Shannon, who was a Bell Labs employee at the time, was most interested in communications channels like copper wire or radio waves – and the fundamental limits of these. How much information can these channels handle at a given time? What effect does outside interference have?

But with his focus mostly on the channels themselves, he didn’t give much time to the other side of the equation: the actual information being transmitted. We’ve established the physical limits of these communication channels – but what about the limits of language? After all, we might be able to estimate the maximum number of words or sounds transmitted within a certain time frame, but how do we estimate how much information is being conveyed?

Language and compression

You could do some data crunching and say that this blog post contains about 700 bytes of information. But what does that mean exactly? Is the storage capacity needed to recreate the characters in this piece of text equivalent to the meaning it conveys? The answer is no, because language is inherently compressed.

Any communications we engage in as people are based heavily on existing experience, knowledge, and context. A sentence is never just a sentence, because it’s imbued with all the additional assumptions we bring to it. Let’s say I greet someone with the word “Hi.” Simple enough, right?

Unfortunately not. Because that one word is conveying information about me, about the person I’m talking to, about mood, rank, background, past interactions and so on. I’m using “Hi” in place of other potential greetings such as “G’day,” “Hello, Fred,” “Good evening, sir,” “How do you do, your majesty,” “Ciao!” and so on. And to know why, you need context.

Finding informational gaps

This is why getting computers to understand language is tough. Not only do they not have the context that we do, but we ourselves struggle to understand just how much context goes into creating a simple sentence – let alone a whole conversation. So where do we even begin?

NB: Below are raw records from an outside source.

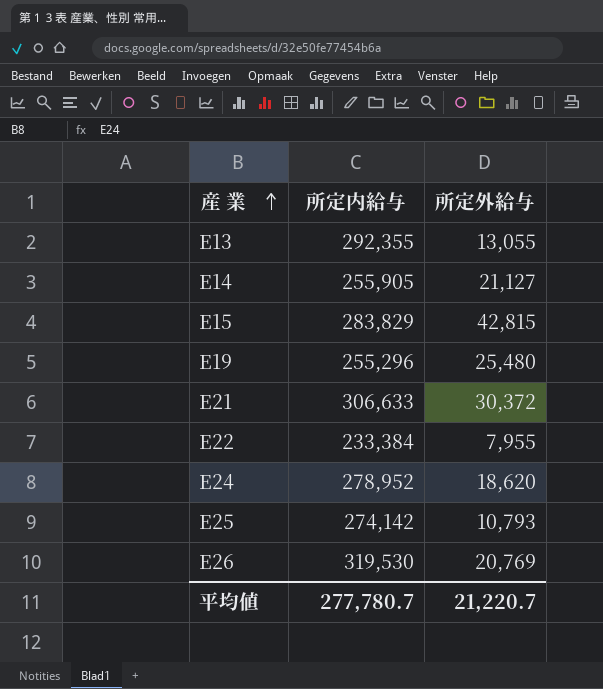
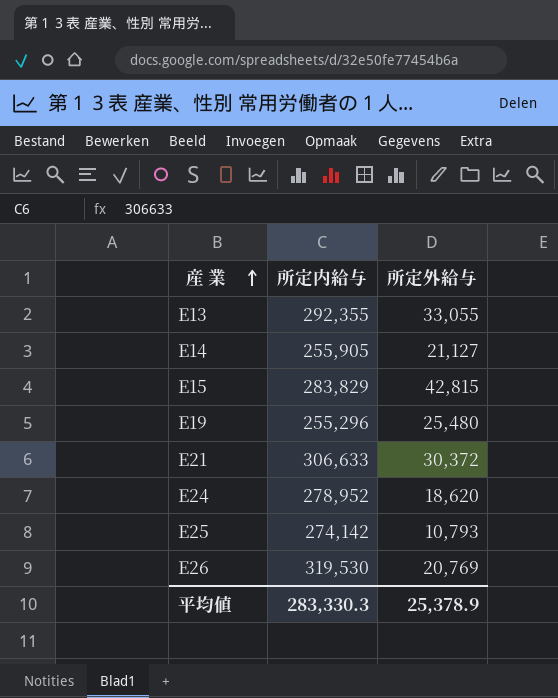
row E22: 233,384 | 7,955 -> none
E13 | 所定外給与: 13,055 -> 33,055
平均値 | 所定内給与: 277,780.7 -> 283,330.3
平均値 | 所定外給与: 21,220.7 -> 25,378.9

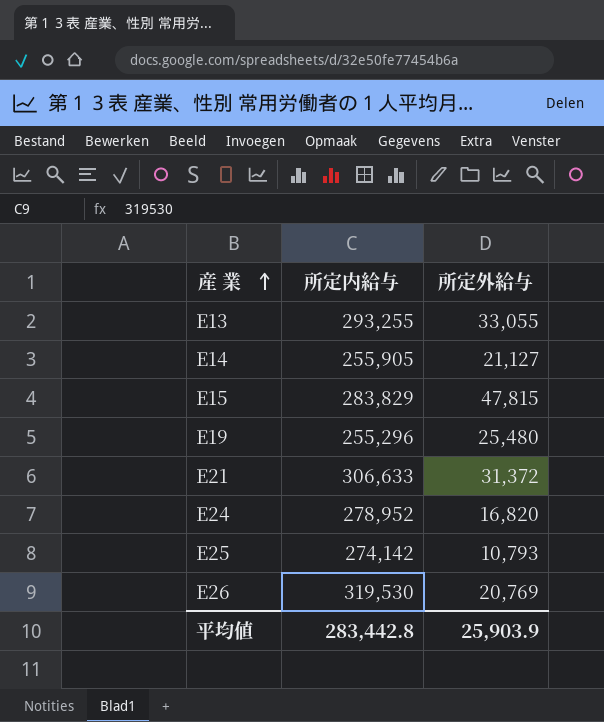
E13 | 所定内給与: 292,355 -> 293,255
E15 | 所定外給与: 42,815 -> 47,815
E21 | 所定外給与: 30,372 -> 31,372
E24 | 所定外給与: 18,620 -> 16,820
平均値 | 所定内給与: 283,330.3 -> 283,442.8
平均値 | 所定外給与: 25,378.9 -> 25,903.9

One place to start is with a generative approach. Basically this involves taking a sentence, and considering to what extent your view of the world changes as a result of your comprehension of that sentence. Assuming perfect understanding, the information contained within it is your understanding of the world after hearing that sentence minus your understanding of it before hearing the sentence. This “gap” is the information conveyed by the sentence. Each additional sentence creates additional “gaps” that can be measured along the way.

Let’s say we ask a stranger about what they did on their weekend, and they respond simply: “it was boring.” This response doesn’t explicitly tell us what they did, but it does communicate information about what they probably did or didn’t to. Most likely they didn’t go skydiving or swimming with sharks. They probably didn’t get married or fly to France.

As we continue to talk to them, we can learn more about what their weekend involved, what made it boring, and whether their boring is the same as our boring. We update our worldview accordingly, with the gap between anterior and posterior understanding illustrating just how much information was conveyed with each utterance.

All communication is not created equally

However, we still need to allow room in our model for information density – and information loss. Invariably, information is lost in a conversation. That’s because context can never been communicated in its totality. And with each utterance, we lose a little more of it. Information density is also variable. It may take five minutes to learn about a stranger’s weekend, but no more than a smile or raised eyebrow to determine whether your partner’s weekend was boring.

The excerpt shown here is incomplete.